**Task item:** What you output must match the entries exactly, apart from the pictures, which are left out.

**Data shown:**
___

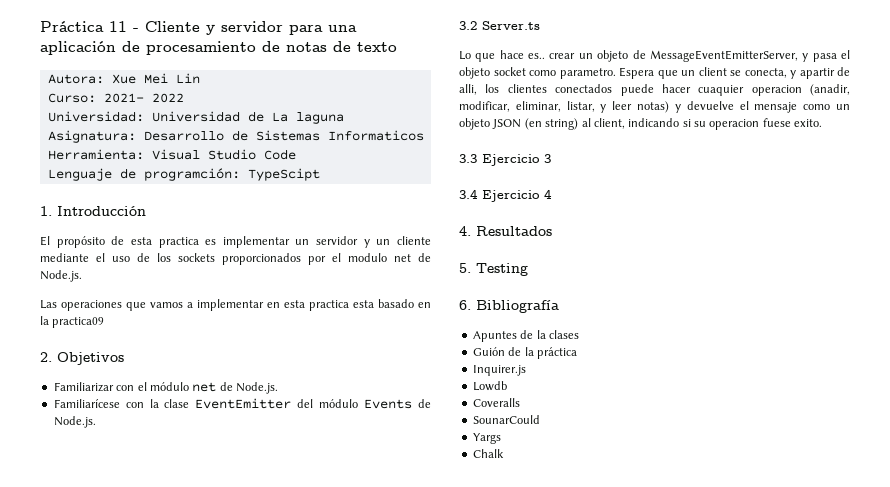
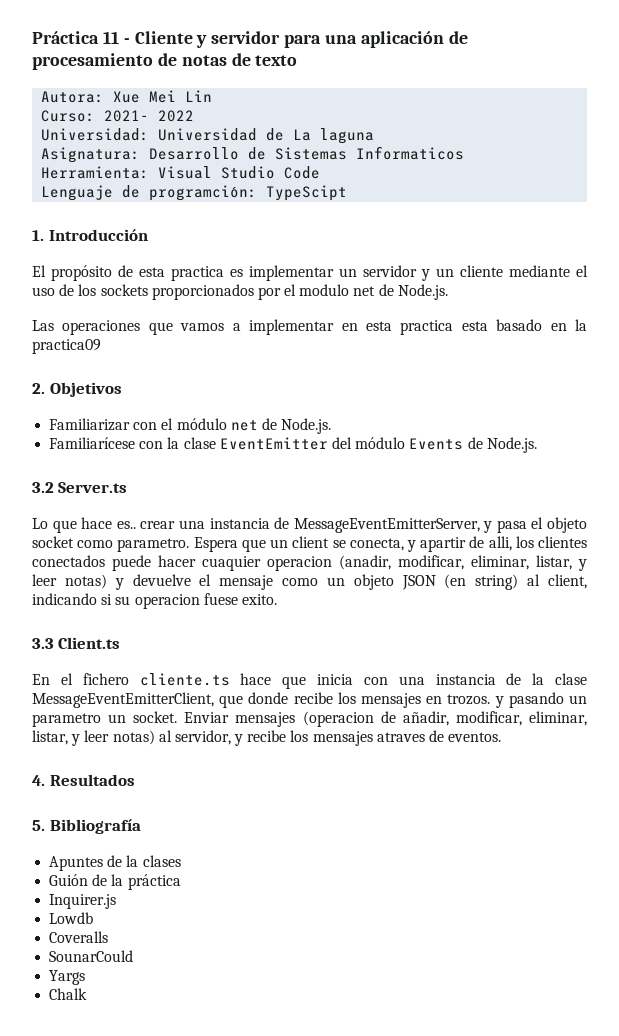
[578,50,629,62] un objeto -> [178,518,270,529] una instancia
[482,154,551,166] [459,189,552,202] Ejercicio 3 // 3.4 Ejercicio 4 -> [58,637,121,649] [32,673,587,689] [32,692,587,708] [32,711,588,727] [32,730,502,746] Client.ts // En el fichero cliente.ts hace que inicia con una instancia de la clase MessageEventEmitterClient, que donde recibe los mensajes en trozos. y pasando un parametro un socket. Enviar mensajes (operacion de añadir, modificar, eliminar, listar, y leer notas) al servidor, y recibe los mensajes atraves de eventos.
[476,263,528,276] [459,300,471,310] Testing // 6. -> (45, 825) none

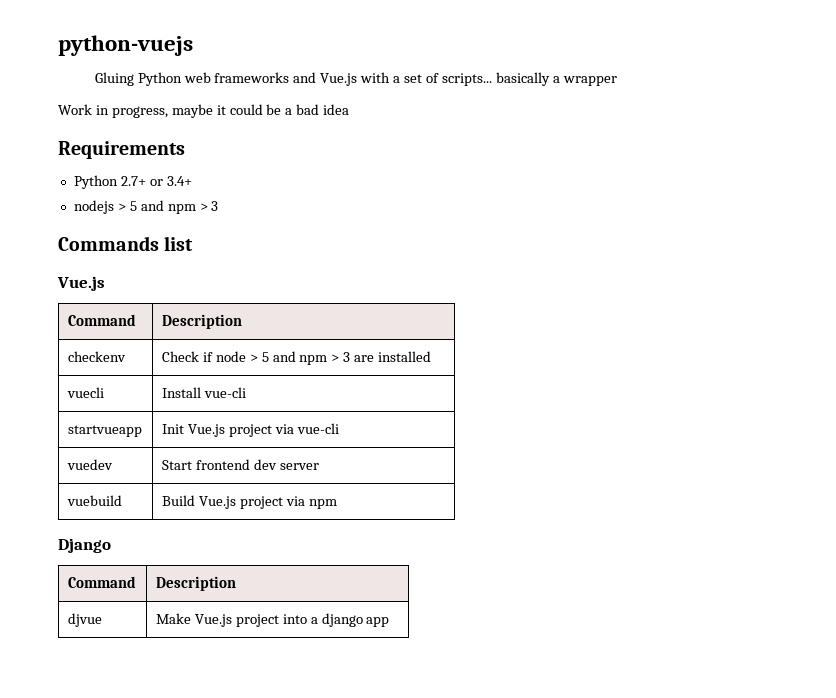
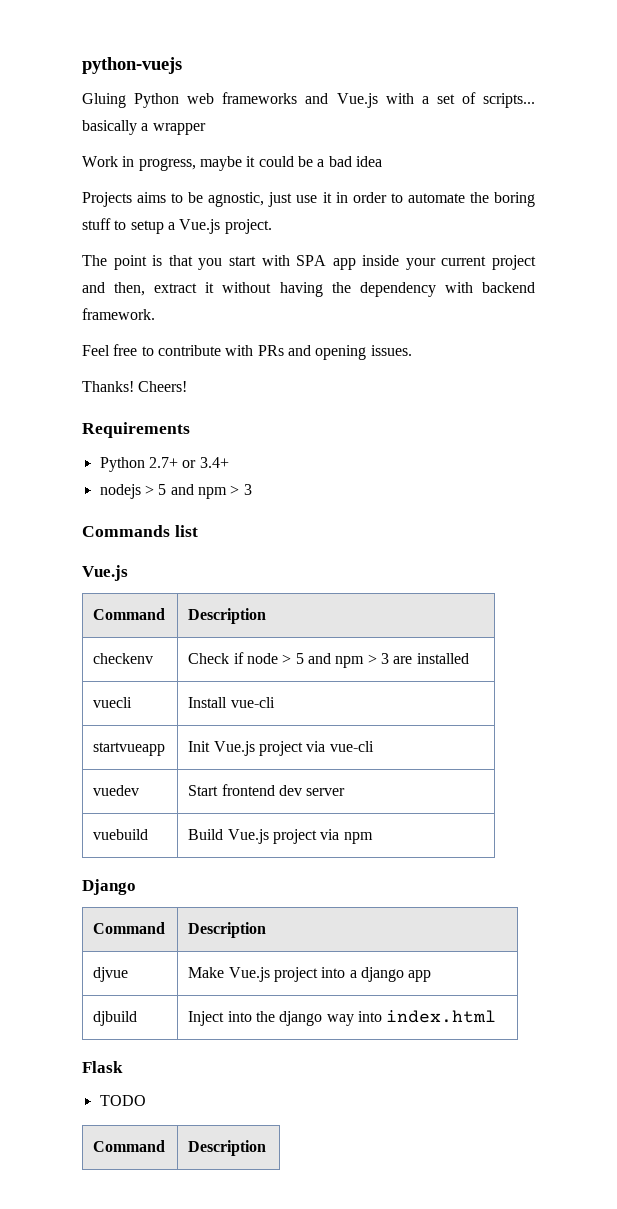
(350, 109) none -> [82,192,535,207] [82,218,272,234] [82,255,536,270] [82,282,535,297] [82,308,155,320] [82,344,412,360] [82,381,188,392] // Projects aims to be agnostic, just use it in order to automate the boring stuff to setup a Vue.js project. // The point is that you start with SPA app inside your current project and then, extract it without having the dependency with backend framework. // Feel free to contribute with PRs and opening issues. // Thanks! Cheers!
(390, 622) none -> [93,1011,138,1026] [188,1010,497,1026] [82,1061,123,1073] [99,1095,146,1106] [93,1140,166,1152] [188,1140,267,1156] // djbuild | Inject into the django way into index.html // Flask // TODO // Command | Description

___

**Expected answer:**
[578,50,629,62] un objeto -> [178,518,270,529] una instancia
[482,154,551,166] [459,189,552,202] Ejercicio 3 // 3.4 Ejercicio 4 -> [58,637,121,649] [32,673,587,689] [32,692,587,708] [32,711,588,727] [32,730,502,746] Client.ts // En el fichero cliente.ts hace que inicia con una instancia de la clase MessageEventEmitterClient, que donde recibe los mensajes en trozos. y pasando un parametro un socket. Enviar mensajes (operacion de añadir, modificar, eliminar, listar, y leer notas) al servidor, y recibe los mensajes atraves de eventos.
[476,263,528,276] [459,300,471,310] Testing // 6. -> (45, 825) none

(350, 109) none -> [82,192,535,207] [82,218,272,234] [82,255,536,270] [82,282,535,297] [82,308,155,320] [82,344,412,360] [82,381,188,392] // Projects aims to be agnostic, just use it in order to automate the boring stuff to setup a Vue.js project. // The point is that you start with SPA app inside your current project and then, extract it without having the dependency with backend framework. // Feel free to contribute with PRs and opening issues. // Thanks! Cheers!
(390, 622) none -> [93,1011,138,1026] [188,1010,497,1026] [82,1061,123,1073] [99,1095,146,1106] [93,1140,166,1152] [188,1140,267,1156] // djbuild | Inject into the django way into index.html // Flask // TODO // Command | Description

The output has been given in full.